= Der Neue Heimatfilm =

Austrian film festival

Der Neue Heimatfilm is an international 5-day film festival which takes place every year at the end of August in the town of Freistadt, Austria.

The festival, celebrating the genre of the "new Heimatfilm" (/de/), was held for the first time in 1988. Every year around 60 feature films, short films and documentaries from around the world are shown. In recent years the theme of identity, closely related to the term heimat – German for home or motherland – and often explored through the perspective of films about migration, has developed into a key focal point of the festival, but films telling stories of life and structural change in rural areas also feature heavily. The festival's director and founder is Wolfgang Steininger, who also founded the Linz Crossing Europe Film Festival in 2004.

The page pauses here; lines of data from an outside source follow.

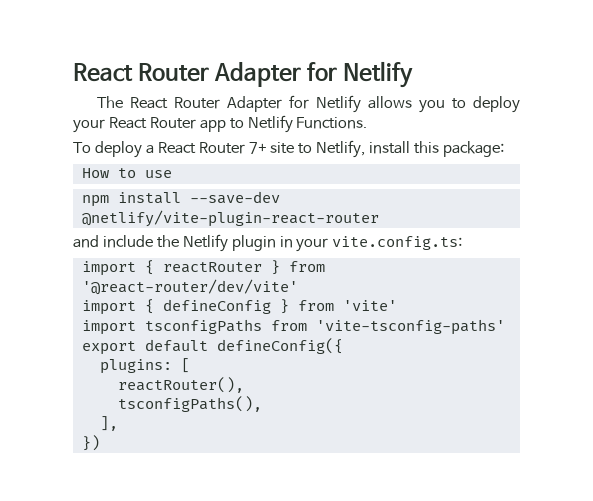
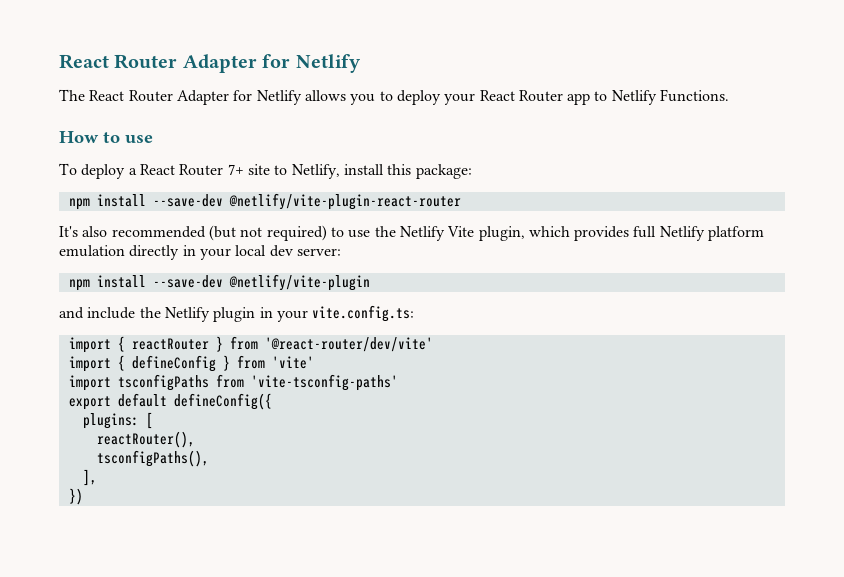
+ How to use
- How to use
  npm install --save-dev @netlify/vite-plugin-react-router
+ It's also recommended (but not required) to use the Netlify Vite plugin, which provides full Netlify platform emulation directly in your local dev server:
+ npm install --save-dev @netlify/vite-plugin

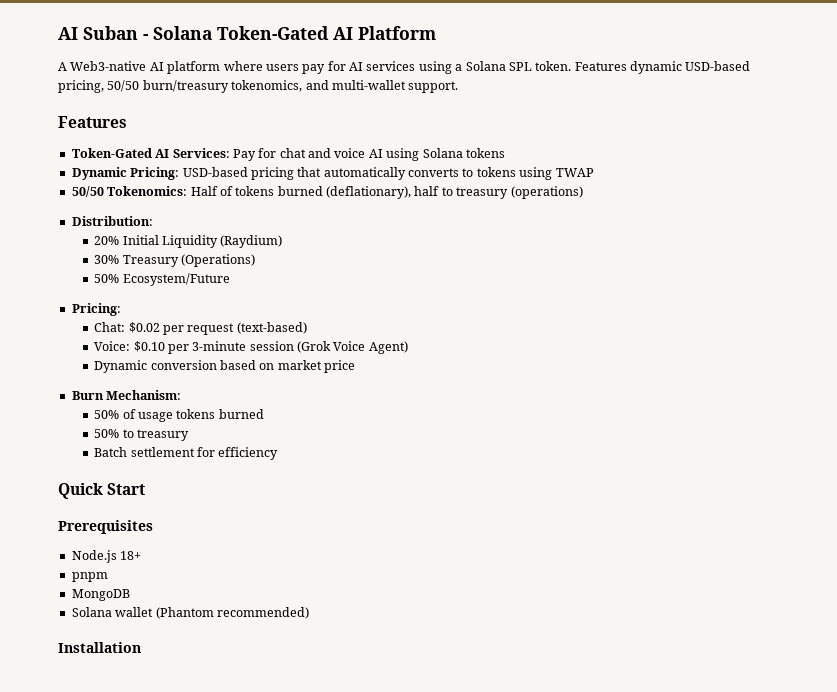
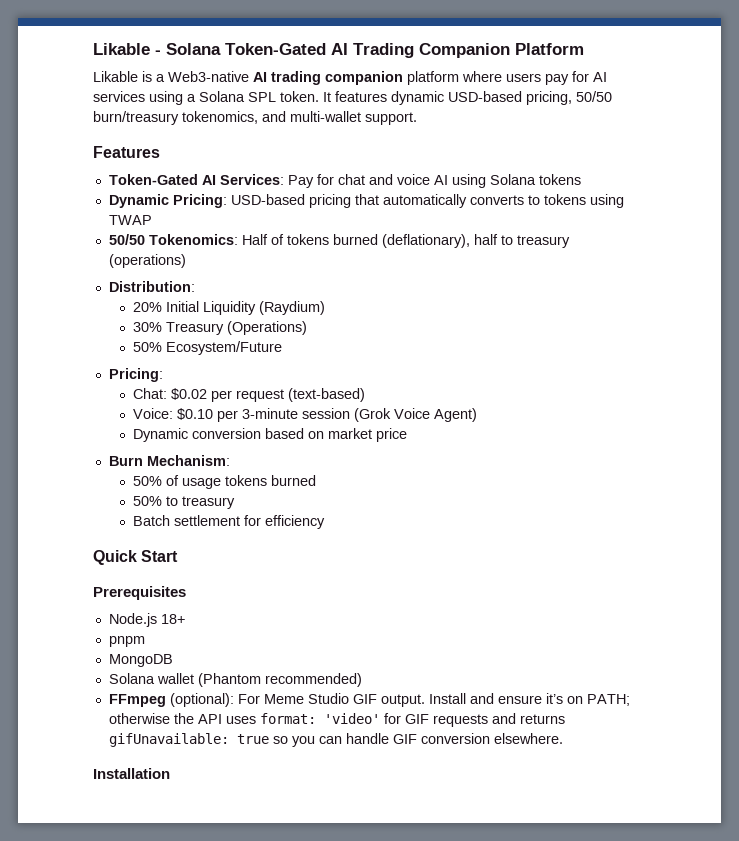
- AI Suban - Solana Token-Gated AI Platform
+ Likable - Solana Token-Gated AI Trading Companion Platform
- A Web3-native AI platform where users pay for AI services using a Solana SPL token.
+ Likable is a Web3-native AI trading companion platform where users pay for AI services using a Solana SPL token.
- Features dynamic USD-based pricing, 50/50 burn/treasury tokenomics, and multi-wallet support.
+ It features dynamic USD-based pricing, 50/50 burn/treasury tokenomics, and multi-wallet support.
+ FFmpeg (optional): For Meme Studio GIF output. Install and ensure it’s on PATH; otherwise the API uses format: 'video' for GIF requests and returns gifUnavailable: true so you can handle GIF conversion elsewhere.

Since 1998 a jury has presented the Freistadt Film Prize of 2500 euros to the best fiction film at the festival. In addition, since 2007 the Freistadt Documentary Film Prize of 1500 Euros has been awarded to the makers of the best documentary. The Freistadt Honorary Prize is also awarded for special services to the genre. Since 2025, the three awards – the Feature Film Award, the Documentary Film Award and the Youth Jury Award – each carry a cash prize of 3,000 euros, funded mainly by regional sponsors.

Concerts and exhibitions also feature as part of the festival programme. At the 2026 festival 56 films were shown, and a total of 4500 visitors attended.